» **Prompt**
Reproduce the records below; each should match the original exactly.

(Material provided)

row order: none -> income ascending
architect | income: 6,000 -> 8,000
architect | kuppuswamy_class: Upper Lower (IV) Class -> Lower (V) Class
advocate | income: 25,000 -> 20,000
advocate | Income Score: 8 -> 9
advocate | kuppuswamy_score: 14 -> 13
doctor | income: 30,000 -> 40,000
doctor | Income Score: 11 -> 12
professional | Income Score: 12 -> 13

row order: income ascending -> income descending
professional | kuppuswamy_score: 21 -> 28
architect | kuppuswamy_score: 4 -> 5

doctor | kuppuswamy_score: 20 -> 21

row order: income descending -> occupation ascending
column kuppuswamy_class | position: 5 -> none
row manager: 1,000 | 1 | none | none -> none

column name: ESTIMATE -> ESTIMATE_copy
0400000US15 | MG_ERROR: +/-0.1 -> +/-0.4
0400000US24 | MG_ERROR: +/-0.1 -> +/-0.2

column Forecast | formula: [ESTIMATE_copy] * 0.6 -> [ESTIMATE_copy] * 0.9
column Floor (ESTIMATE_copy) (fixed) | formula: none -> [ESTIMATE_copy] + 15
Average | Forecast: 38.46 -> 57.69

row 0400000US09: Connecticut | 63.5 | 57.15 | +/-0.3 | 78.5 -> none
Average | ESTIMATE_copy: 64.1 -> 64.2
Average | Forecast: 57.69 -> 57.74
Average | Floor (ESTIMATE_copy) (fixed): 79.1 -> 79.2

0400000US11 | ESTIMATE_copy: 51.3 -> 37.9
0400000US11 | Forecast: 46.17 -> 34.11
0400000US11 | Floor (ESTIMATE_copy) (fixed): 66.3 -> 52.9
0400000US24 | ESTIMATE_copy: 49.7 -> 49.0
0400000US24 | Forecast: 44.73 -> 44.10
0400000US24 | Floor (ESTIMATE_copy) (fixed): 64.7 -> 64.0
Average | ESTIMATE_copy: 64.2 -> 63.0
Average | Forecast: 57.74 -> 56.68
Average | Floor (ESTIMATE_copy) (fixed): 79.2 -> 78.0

(End Material provided)

» **Reply to the exercise**
row order: none -> income ascending
architect | income: 6,000 -> 8,000
architect | kuppuswamy_class: Upper Lower (IV) Class -> Lower (V) Class
advocate | income: 25,000 -> 20,000
advocate | Income Score: 8 -> 9
advocate | kuppuswamy_score: 14 -> 13
doctor | income: 30,000 -> 40,000
doctor | Income Score: 11 -> 12
professional | Income Score: 12 -> 13

row order: income ascending -> income descending
professional | kuppuswamy_score: 21 -> 28
architect | kuppuswamy_score: 4 -> 5

doctor | kuppuswamy_score: 20 -> 21

row order: income descending -> occupation ascending
column kuppuswamy_class | position: 5 -> none
row manager: 1,000 | 1 | none | none -> none

column name: ESTIMATE -> ESTIMATE_copy
0400000US15 | MG_ERROR: +/-0.1 -> +/-0.4
0400000US24 | MG_ERROR: +/-0.1 -> +/-0.2

column Forecast | formula: [ESTIMATE_copy] * 0.6 -> [ESTIMATE_copy] * 0.9
column Floor (ESTIMATE_copy) (fixed) | formula: none -> [ESTIMATE_copy] + 15
Average | Forecast: 38.46 -> 57.69

row 0400000US09: Connecticut | 63.5 | 57.15 | +/-0.3 | 78.5 -> none
Average | ESTIMATE_copy: 64.1 -> 64.2
Average | Forecast: 57.69 -> 57.74
Average | Floor (ESTIMATE_copy) (fixed): 79.1 -> 79.2

0400000US11 | ESTIMATE_copy: 51.3 -> 37.9
0400000US11 | Forecast: 46.17 -> 34.11
0400000US11 | Floor (ESTIMATE_copy) (fixed): 66.3 -> 52.9
0400000US24 | ESTIMATE_copy: 49.7 -> 49.0
0400000US24 | Forecast: 44.73 -> 44.10
0400000US24 | Floor (ESTIMATE_copy) (fixed): 64.7 -> 64.0
Average | ESTIMATE_copy: 64.2 -> 63.0
Average | Forecast: 57.74 -> 56.68
Average | Floor (ESTIMATE_copy) (fixed): 79.2 -> 78.0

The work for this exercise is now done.